En effet, je réside à une centaine de mètres de ce que tout le monde s’entend pour qualifier de joyaux touristique et historique du Sud-Ouest de Montréal et je suis, comme plusieurs de mes voisins, un usager des abords du canal en tant que cycliste, piéton, flâneur… Chaque jour de l’année, j’y promène mon chien, été comme hiver. Or je mets en doute, sinon la compétence et la volonté de Parcs Canada à gérer cet endroit autrement que de façon cosmétique : la piste dite polyvalente qui longe le canal est de plus en plus en mauvais état. Trous, bosses, crevasses fleurissent d’année en année dans l’asphalte et ne sont pris en compte que par une signalisation à la peinture jaune ou orangée à peine visible (le jour) à même le sol.
La piste est très étroite à certains endroits, surtout si l’on prend en compte l’importance croissante du nombre d’usagers très divers (Cyclistes, patineurs, planchistes, piétons, chaises roulantes, cyclistes avec remorque, promeneurs de chiens, joggers…). Il vous suffit de vous y promener un après-midi de fin de semaine pour vérifier l’intensité et la diversité du trafic. Parmi tous ces promeneurs, il y a de très jeunes enfants, des personnes handicapées, des personnes âgées, des cyclistes de Formule Un… La cohabitation devient problématique et j’entends de plus en plus fréquemment des gens qui se crient des noms d’oiseaux.

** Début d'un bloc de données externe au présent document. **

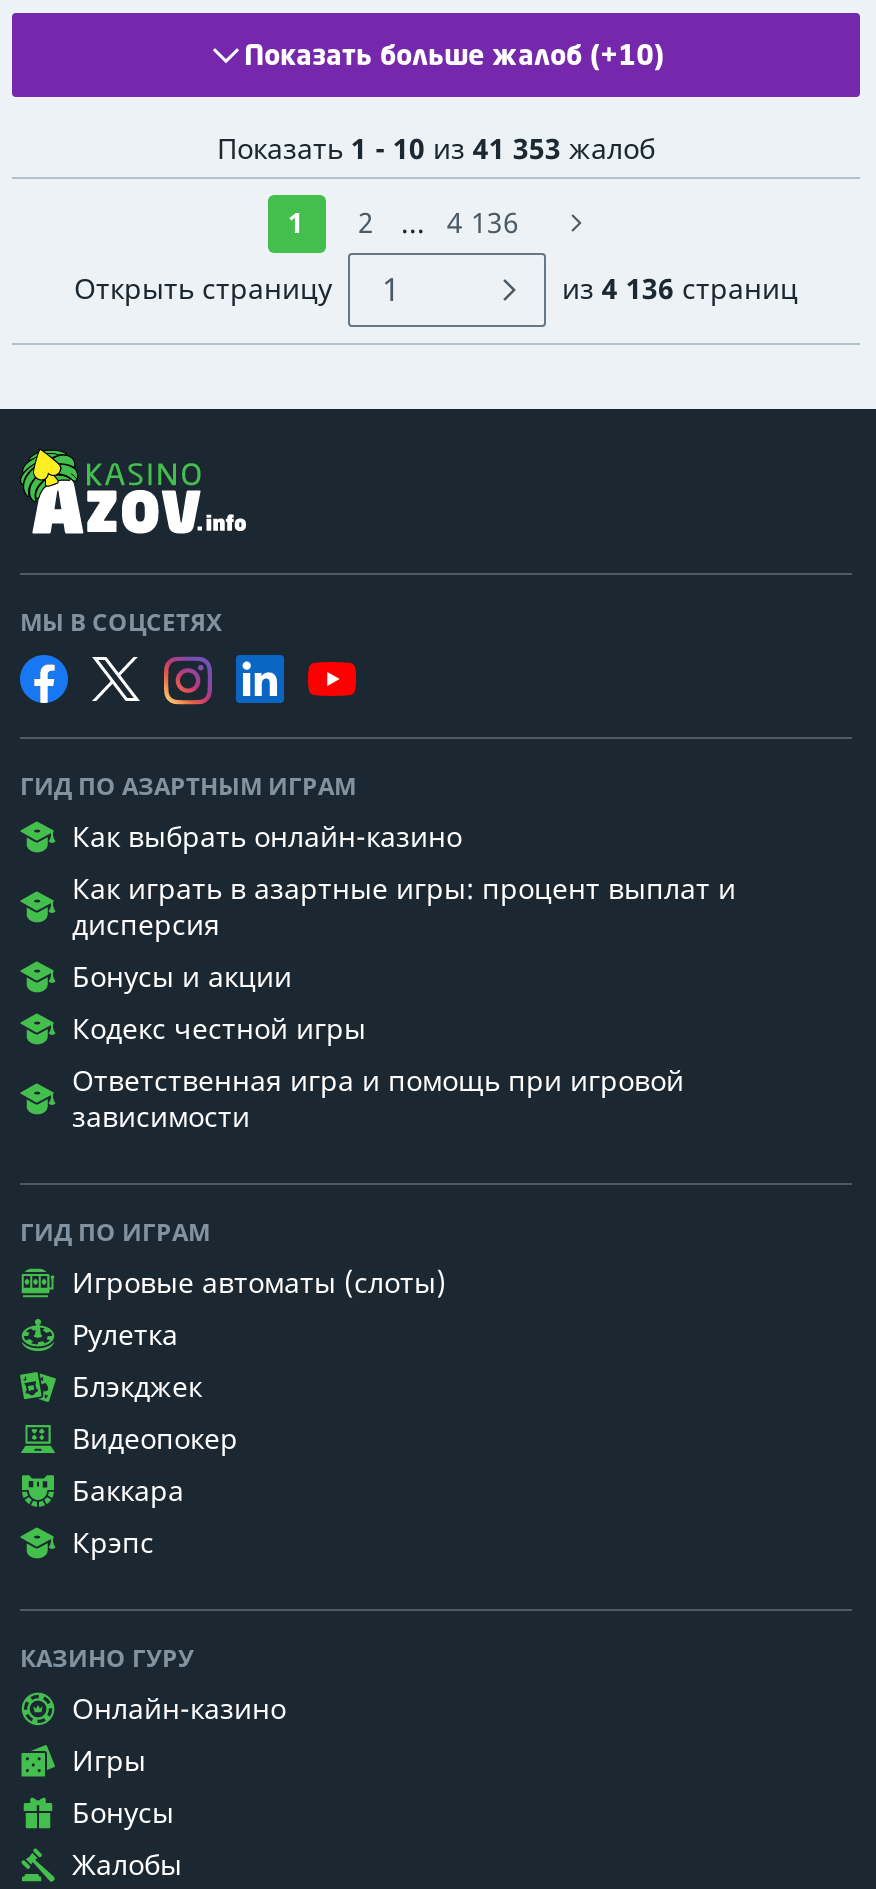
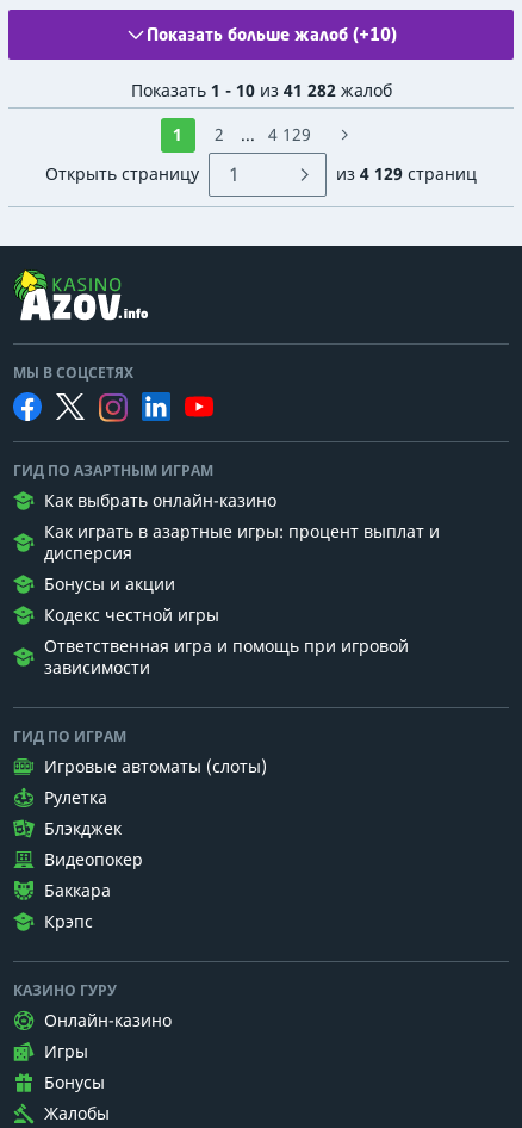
[217,128,655,166] Показать 1 - 10 из 41 353 жалоб -> [130,78,392,101] Показать 1 - 10 из 41 282 жалоб
[288,203,519,241] 1 2 ... 4 136 -> [173,123,310,146] 1 2 ... 4 129
[562,269,798,307] из 4 136 страниц -> [336,162,477,185] из 4 129 страниц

Depuis plusieurs années, l’éclairage, déjà médiocre, ne bénéficie d’aucun entretien. Parcs Canada ne répare pas les réverbères défectueux, ne change pas les ampoules et, comble de malheur, plusieurs kilomètres du réseau d’éclairage sont hors services depuis juin dernier. J’ai déposé une plainte écrite à Parcs Canada à cet effet au début du mois de juillet dernier sans aucun résultat, sans la moindre réponse. Il semble que Parcs Canada considère les payeurs d’impôts, sinon avec mépris, à tout le moins avec désinvolture.
Les conséquences de ces nombreux laisser-aller, de la non-mise à niveau de la piste, engendrent entre autres une diminution de la sécurité et de l’agrément, avec à terme, si ce n’est déjà le cas, un renoncement des personnes les plus vulnérables à jouir des abords du canal. Avec le manque d’éclairage, bourgeonnent dans l’obscurité et de manière concomitante: les graffitis, les bouteilles de bière cassées, les rassemblements de groupes pas nécessairement mal intentionnés, mais parfois menaçants, les déjections de chiens, l’apparition croissante d’animaux sauvages (mouffettes, ratons laveurs, chats sauvages…).
Donc, considérant que le canal de Lachine n’est pas qu’un simple musée à ciel ouvert que l’on fait visiter à quelques trop rares touristes en bateau mouche, je suggère que l’on confie son entretient à une administration locale (mairie d’arrondissement, OSBL…) et que tous les niveaux du gouvernement, qui drainent nos taxes et impôts, investissent pour que soit rénovée et élargie la piste polyvalente du canal, en plus de l’éclairée pour assurer la sécurité de tous. Une voix parallèle devrait en plus être créée pour les piétons. Cette dernière devrait en plus être accessible été comme hiver.
Que les différents élus cessent, avec la complicité des médias, de vanter le canal de Lachine comme étant la perle du Sud-ouest de Montréal et s’engagent de façon concertée à améliorer l’ensemble des infrastructures de ce patrimoine, de façon à lui redonner une vocation de vie et non uniquement muséale.
Que l’on concerte les usagers ainsi que les populations autour du bassin afin de connaître leurs souhaits et besoins et que le gouvernement fédéral cesse de penser que ce qui se trouve sous sa juridiction n’appartient plus aux citoyens de ce pays.